Ever have one of "those" weeks? Where you feel like you just suck and you remind yourself of your younger emotional teenage years. It feels like the week is designed perfectly just to have you fail. This week was one of those for me and, well, I do believe that this week was designed to let me fail, because in the end, I'm at a better place: more humble and more passionate and more desperate for God.
I'm not sure how it began, but I felt this underlying fatigue and strain. Maybe it's the moving around and not having a place to call home. On another note, my mother-in-law and sister-in-laws were in town, so we were busy trying to spend as much time as possible with them. The day of their arrival, we all hiked to Stoneybrook park and then got Garbage Plates (a mess of unhealthy food thrown together and covered in a meat sauce) at around 10pm. The next day, I had just gotten off of work and drove over to Grandpa's to see if they wanted to come over for dinner. I decided to throw together a quick chicken cobb salad. or NOT quick...The oven fuse blew, the girls couldn't figure out the TV remote, and Bobby (the main attraction) along with Jamie and Kristin, were all not home. So, Grandpa and Ruth were unentertained while I tried to get our salad (with no side dishes) together. Noooo BIG deal...it all worked out. Still, I felt that my hostessing "skills"(?) may have taken a little hit, and decided that hostessing is only fun for me when I have ample prep time. Two days later, the girls and Maureen came over. Bobby wanted to play the card game "Pitch" right away...a card game that the Browns begin playing at about 8 months old and are fiercely competitive with. I like Pitch but I often get it confused with Euchre and have only played a handful of times, so I still make stupid tactical blunders. Bobby decided to be my partner and quickly realized that I was sabotaging the team beyond all repair (I was really unfocused). His mom began chastising him for getting angry at me, and then I called a spade a club and he made a comment about how the geniuses that he worked with wouldn't understand such an error or something, and I morphed into a 2 year old who's told she can't have dessert before dinner, and stomped off nearly in tears saying, "I'm not playing with you anymore; you're being a jerk." This was in front of everyone.

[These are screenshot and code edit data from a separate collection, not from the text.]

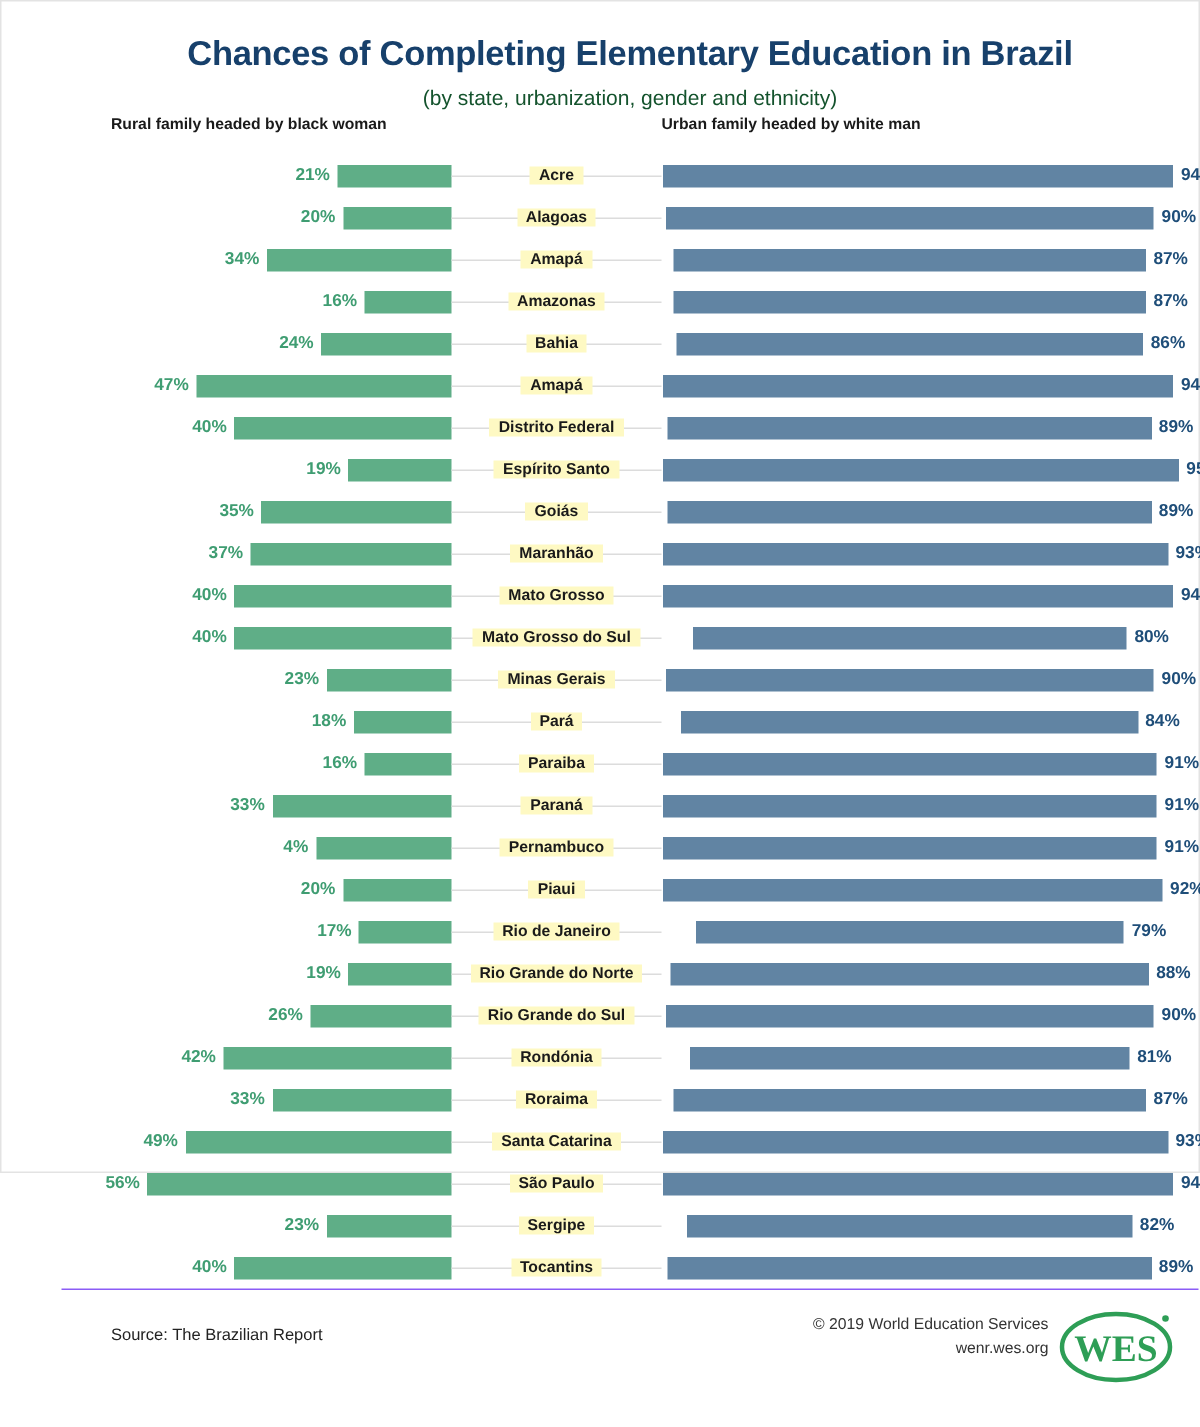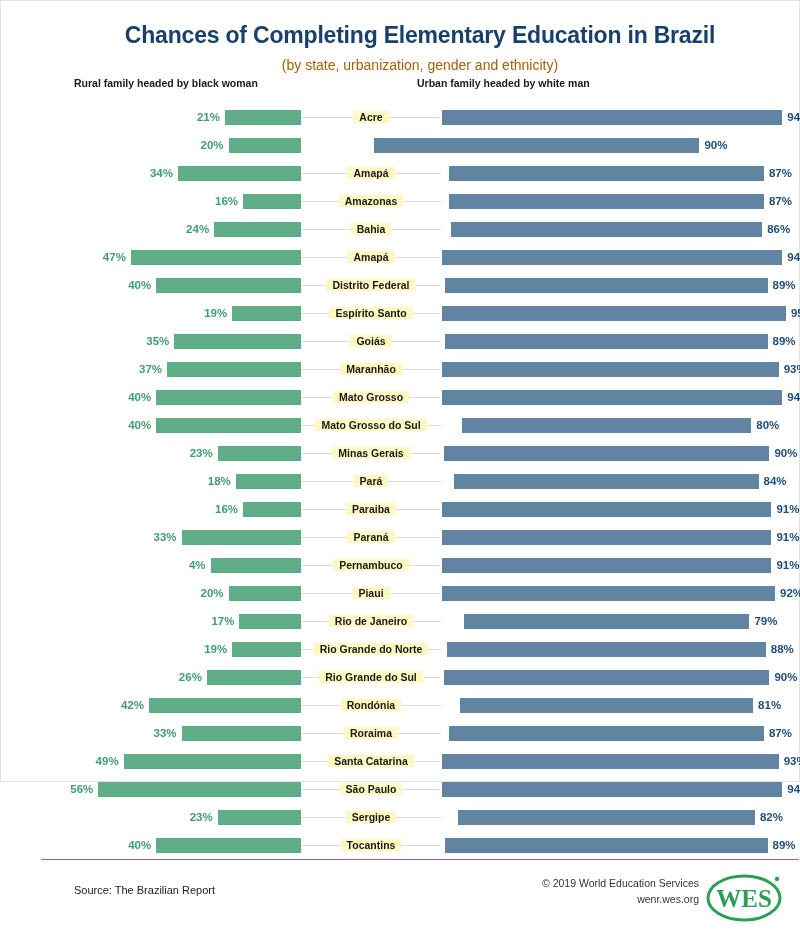--- a/index.html
+++ b/index.html
@@ -32,7 +32,7 @@
   .subtitle{
     margin-top:9px;
     font-size:14px;
-    color:#a16207;
+    color:#14532d;
     font-weight:normal;
   }
   .col-headers{

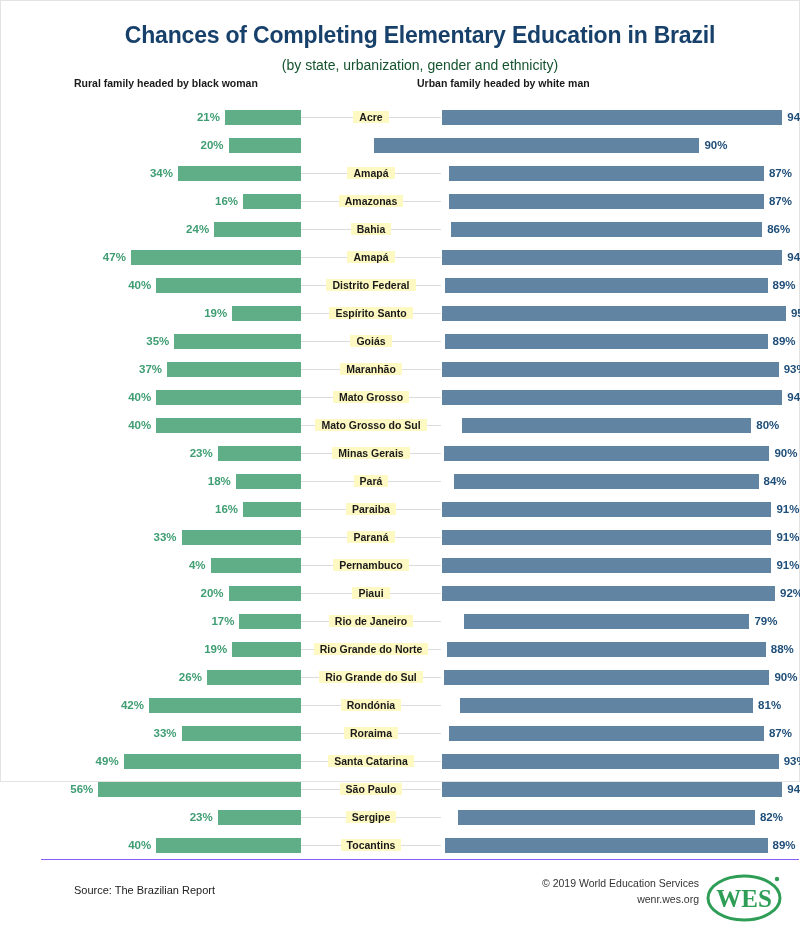--- a/index.html
+++ b/index.html
@@ -49,7 +49,7 @@
     top:0;
   }
   .col-head.left{left:33px;}
-  .col-head.right{left:376px;}
+  .col-head.right{left:400px;}
 
   .chart{
     position:relative;

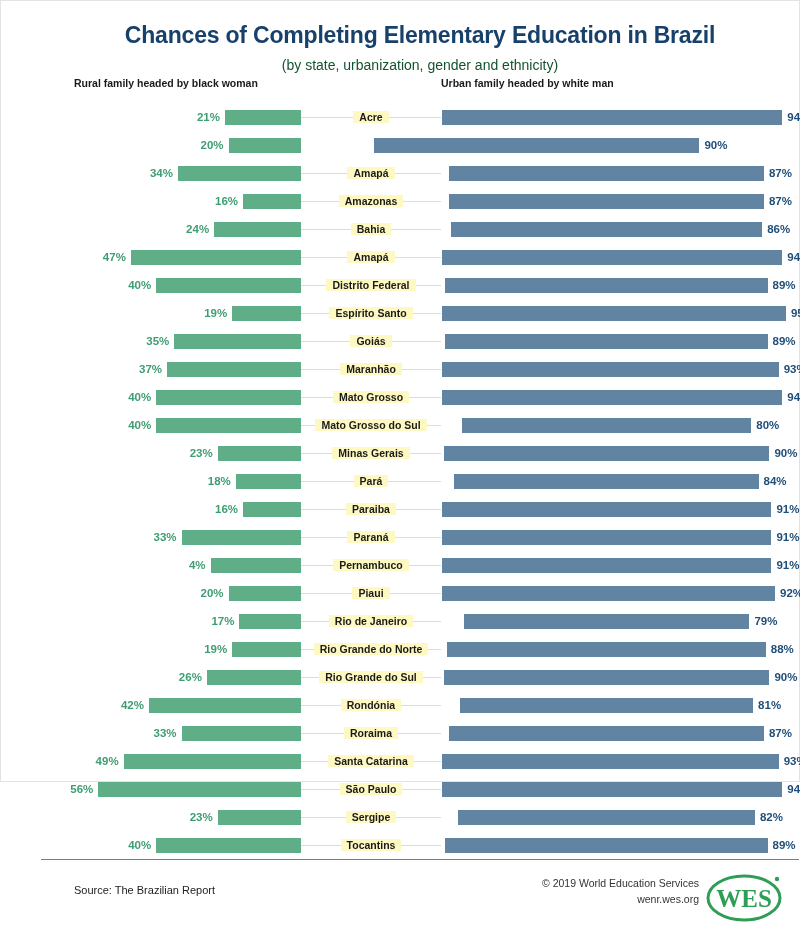--- a/index.html
+++ b/index.html
@@ -200,6 +200,10 @@
         <div class="left-half">
           <span class="lbl-left">20%</span>
           <div class="bar-green" style="width: 72.4px;"></div>
+        </div>
+        <div class="center">
+          <div class="connector"></div>
+          <span class="state">Alagoas</span>
         </div>
         <div class="right-half">
           <div class="bar-blue" style="width: 325.8px;"></div>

I recovered myself right away and came down to apologize, but had to leave again to get a good cry out of my system and make things up with my husband. This is not usual behavior for me, and hasn't been for at least 13 years. So, what was up with that????
There was more. Bobby was having a rough week too because, although we were enjoying his family's visit, he wasn't sleeping as much as usual. I had a crappy day at work after getting two cavities filled and having a customer nearly lose it when she was going to lose $300 on returns. To top it off with a cherry, Bobby and I had a major back-and-forth when Kristin invited me to go dancing on Saturday night. Long story short, I made a bad decision and went...only for about 10 minutes, but it was enough to have heaped a pile of stinky guilt on my shoulders for going against my husband and remind myself that the club scene is sooooooooooo not the type of place I want to be at. I wanted to cry all of Sunday morning at church. But, Sunday was a breath of fresh air...church was about Paul speaking to the Corinthians, who thought they were elite Christians, entitled to privileged "deep" wisdom. He reminded them that the "secret wisdom" is the crucified Messiah and it's all about Him. Also, Bobby and I both had chances to really open up and share our beliefs and reasons for our actions with Jamie and Kristin, who continue to be wonderfully comfortable hosts. Even though I enjoyed hanging out with Kristin and her friend, she knows that I think I made the wrong decision in going.
Sigghhhhh....so where does this leave me? I don't know. In God's hands, as we all are, whether we realize it or not. If there is a God, then what He says is important. The Bible is His word. I'm so thankful for it, because I think that it will keep me from a lot of pain and guilt that I would otherwise create for myself if I was just trying to figure it all out on my own.
Lots of love...
Kara
ps...and I'm so thankful for my family and that we got to see them- it was a bright spot even if the week had some downsides (mostly of my own making).